Since ancient times wild elephants, believed to number in the thousands, roamed freely in the forests around Thailand. In Surin these elephants were rounded up, corralled and captured in hunts which were highly ritualistic and involved many mythological aspects. These hunts also served an economic purpose, as the captured elephants were domesticated and used as pack animals or sometimes as war animals.
The modern two-day event includes a variety of shows displaying the physical prowess and skill of the animals, such as soccer games and tugs of war with the Royal Thai Army. Elephants painting pictures, playing polo, and whirling hula hoops on their trunks are also incorporated into the show. Numerous floats are put on display. The venue for the event, Si Narong Stadium, has been dubbed the "world's largest domestic elephant village" by the Tourism Authority of Thailand!

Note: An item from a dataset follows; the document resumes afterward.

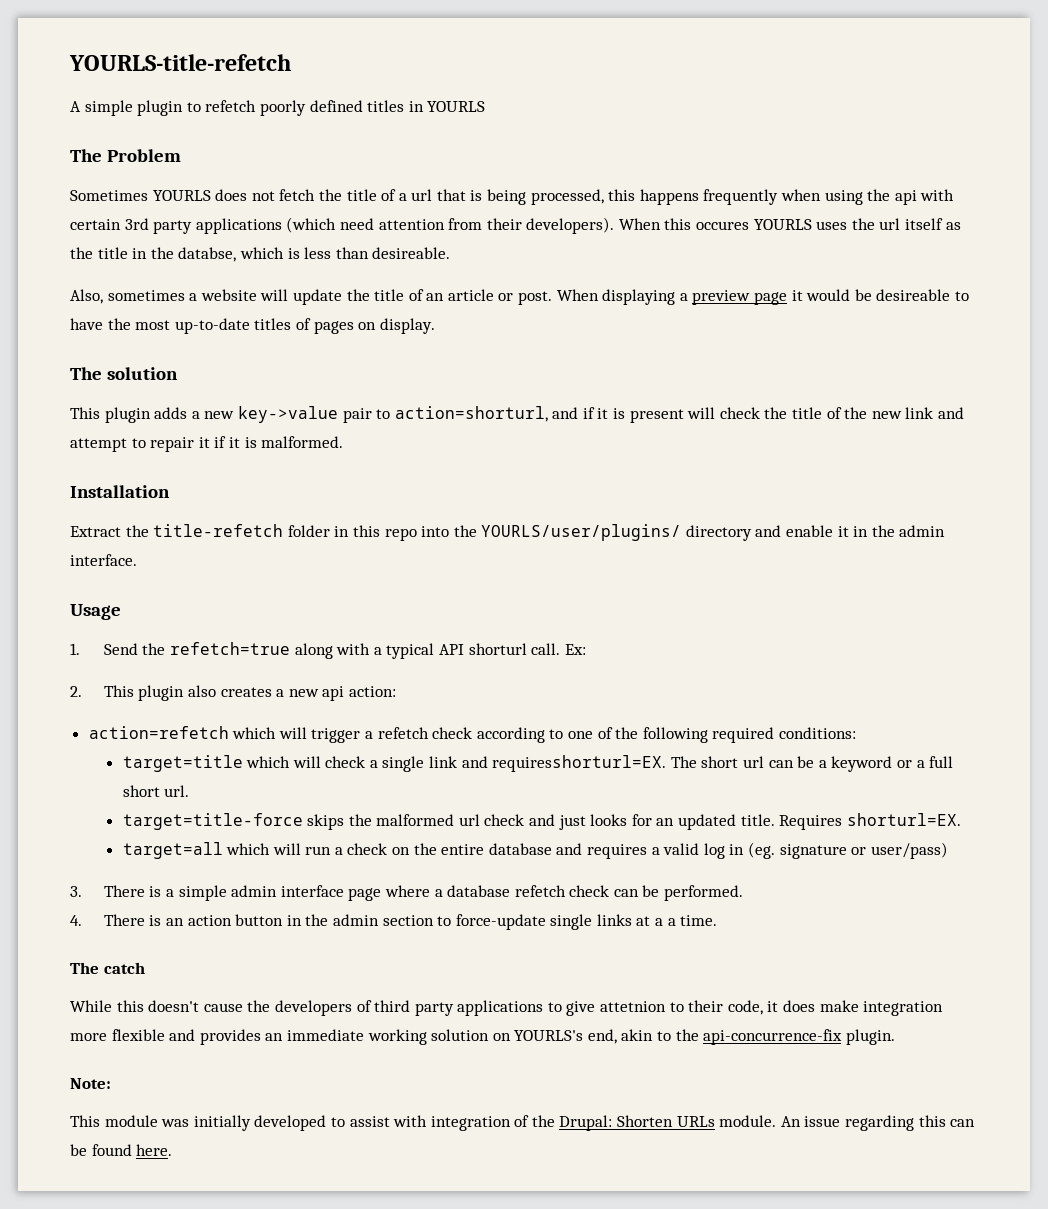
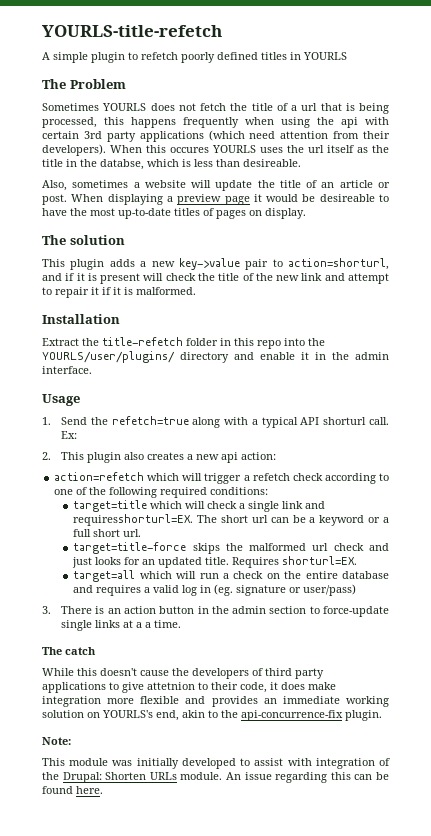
[165,885,744,901] [70,914,162,926] a simple admin interface page where a database refetch check can be performed. // 4. There is -> (105, 610) none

Their lives are a misery. They are stabbed repeatedly with huge sharp hooks, pulled and squeezed by their ears.Tourists take rides even with their foreheads covered in bloody wounds. The teenage boys with the young begging elephants are not mahouts, they are not worthy of this title and important status. They are evil monsters inflicting unnecessary pain on young elephants.There was a 6 months old baby elephant with horrific scaring on her head and neck, others teased, stabbed, and forced to perform tricks even when no one around. The elephants touch trunks for reassurance, stand close to each other when they can. You can feel their sadness, loneliness, frustration and confusion. You can see the fear in their eyes.
There is little acces to fresh water, so they are dehydrated, thirsty and hot from the burning sun. When the elephants aren't begging, giving rides or performing, they are chained, often shackled by their both front feet, unable to walk...
What does this Surrin Roundup Festival really means for the elephants?
First of all: they are all being exploited! (see the activities in which they are used) These activities are always performed conflicting pain: no elephant wants out of free will do tricks to please humans!
Secondly the young elephants and babies are being used and abused as well: they are tortured: some bleeding from wounds, chained up, without food or water, they are confused, in pain, in fear trying to comfort each other! They are separated from their mothers!
We demand a total new and humane way to celebrate this ancient ritual, meaning: no exploitation, no rides, no chains, no use of babies or young elephants! There must be inspection of officials to see if the laws on animal welfare are not being broken! The elephants must have proper food and enough acces to water! Mothers and their babies should not be taken to the festival! This is too stressful for them. Turn this festival into an educating event about how elephants should be treated: with respect, love and kindness!